How to remove questions with repeated items?

Frequently, when generating questions based on parameters, some generated questions have to be eliminated because, within such a questions, it sometimes happens that some items are the same.

My code is the following.

The question:

```{r, include = FALSE}
a <- sample(1:1,1)
b <- sample(1:1,1)
```

Question
========

Let $z = `r (a^2)*(b^2)`$. Hence, $\sqrt{z}$ is equal to:

Answerlist
----------

* $`r a*b`$
* $`r -a*b`$
* $`r 2*a*b`$
* $`r 3*a*b`$
* $`r 4*a*b`$

Meta-information
================
exname: My question
extype: schoice
exsolution: 10000
exshuffle: TRUE

The code to generate the several versions of the question:

library(exams)

setwd("/tmp/")

expargrid <- function(file, ...) {
  df <- expand.grid(...)
  stopifnot(nrow(df) >= 1L)
  sapply(1L:nrow(df), function(i) {
    args <- as.list(df[i,])
    args <- c(list(file = file), args)
    do.call(exams::expar, args)
  })
}

n <- 1

myquestions <- expargrid(paste0("question",sprintf("%02d", n),".Rmd"), a = 0:1, b = 0:1)

exams2moodle(myquestions,dir = "/tmp/", schoice=list(answernumbering="none"), name="PM")

Can the bad questions be eliminated automatically from the Moodle xml file generated by R/Exams?

Solution

In general it is hard to catch such problems outside of the Rmd exercise files. Instead it would be better to write the R code in the exercise in such a way that it assures that the question list only contains unique items - and if that is not the case to keep on re-sampling the parameters until there is a version that works.

Part of the problem to catch the problem in general is also that it might depend on the random number generator and its seed because the problem might just occur very rarely.

In your special case, this is a bit different because you make a full grid of all possible combinations so that each exercise file does not have any random elements anymore. Here the best solution is to run an exams2xyz() interface (or the underlying xexams() function) once, inspect the output, eliminate the problematic exercise, and then run the desired exams2xyz() interface again.

Relying on your myquestions vector with four static variants of the dynamic question01.Rmd exercise template you could do:

myq_check <- xexams(myquestions)
## Warning messages:
## 1: In driver$read(file_tex[idj]) :
##   duplicated items in question list in '_tmp_Rtmpjhh2Lb_question01+60A32D0E+C9FE1'
## 2: In driver$read(file_tex[idj]) :
##   duplicated items in question list in '_tmp_Rtmpjhh2Lb_question01+60A32D0E+CA2C6'
## 3: In driver$read(file_tex[idj]) :
##   duplicated items in question list in '_tmp_Rtmpjhh2Lb_question01+60A32D0E+CA4CF'

This is similar to running exams2moodle(myquestions) but only weaves the Rmd files and reads them into R - without converting them to HTML and writing a Moodle XML file.

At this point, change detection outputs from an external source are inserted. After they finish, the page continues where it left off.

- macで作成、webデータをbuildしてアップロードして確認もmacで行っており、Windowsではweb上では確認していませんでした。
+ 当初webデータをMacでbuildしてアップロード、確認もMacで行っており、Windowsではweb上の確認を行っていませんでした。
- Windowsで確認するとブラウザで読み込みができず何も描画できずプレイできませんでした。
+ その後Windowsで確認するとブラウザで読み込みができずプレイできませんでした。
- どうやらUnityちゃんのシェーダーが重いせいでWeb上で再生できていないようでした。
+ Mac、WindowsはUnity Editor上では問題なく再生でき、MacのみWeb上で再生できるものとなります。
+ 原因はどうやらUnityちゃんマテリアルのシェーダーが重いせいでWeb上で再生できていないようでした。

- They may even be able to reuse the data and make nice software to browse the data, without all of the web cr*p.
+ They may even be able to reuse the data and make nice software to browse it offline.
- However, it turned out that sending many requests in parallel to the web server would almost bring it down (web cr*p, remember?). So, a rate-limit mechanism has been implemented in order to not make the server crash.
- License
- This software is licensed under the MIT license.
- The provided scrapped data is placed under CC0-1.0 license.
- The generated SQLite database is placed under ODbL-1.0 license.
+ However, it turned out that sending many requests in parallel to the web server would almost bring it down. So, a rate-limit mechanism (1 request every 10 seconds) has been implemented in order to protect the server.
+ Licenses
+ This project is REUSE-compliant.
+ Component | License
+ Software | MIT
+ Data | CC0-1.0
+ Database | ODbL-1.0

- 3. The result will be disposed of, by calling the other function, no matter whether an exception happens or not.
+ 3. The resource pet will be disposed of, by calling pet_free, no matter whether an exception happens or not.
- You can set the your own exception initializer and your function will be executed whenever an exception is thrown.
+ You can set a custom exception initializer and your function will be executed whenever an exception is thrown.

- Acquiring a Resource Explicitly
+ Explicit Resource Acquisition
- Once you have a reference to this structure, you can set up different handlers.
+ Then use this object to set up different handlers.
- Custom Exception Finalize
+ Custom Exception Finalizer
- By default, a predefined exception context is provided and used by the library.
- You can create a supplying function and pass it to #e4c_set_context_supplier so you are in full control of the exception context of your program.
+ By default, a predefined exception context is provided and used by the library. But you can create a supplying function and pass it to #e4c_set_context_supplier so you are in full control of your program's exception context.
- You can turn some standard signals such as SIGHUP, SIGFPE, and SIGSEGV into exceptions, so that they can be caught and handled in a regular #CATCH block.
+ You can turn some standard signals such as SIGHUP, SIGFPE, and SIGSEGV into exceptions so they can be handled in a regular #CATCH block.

Hence it's a bit faster and does not produce any files that would need to be cleaned up afterwards.

The output myq_check is a nested list with

1 list for n = 1 random replication,
each containing 4 lists pertaining to the four exercise files from myquestions,
each containing 6 list elements with
- question text,
- questionlist with the question items,
- solution text (if any, empty in this case),
- solutionlist with the solution explanations (if any, empty here),
- metainfo with the meta-information,
- supplements with the file paths of supplementary files (if any, empty here).

Running xexams(myquestions) already warns about problems in three (ot of the four) exercise files. (You need to use R/exams version >= 2.4-0 to get these.) By inspecting the number of unique items in the questionlist we can find out which are affected by this:

ok <- sapply(myq_check[[1]], function(x) {
  length(x$questionlist) == length(unique(x$questionlist)) })
## exercise1 exercise2 exercise3 exercise4 
##     FALSE     FALSE     FALSE      TRUE

Thus, only the last exercise in myquestions is really suitable so you should subset before proceeding with exams2moodle():

myquestions <- myquestions[ok]
exams2moodle(myquestions)

As already pointed out above. In this case this is sufficient to make the selection. If there is remaining randomness in the exercise files, this might not be enough to catch all problems. Then it would be better to program a custom solution into the Rmd exercise.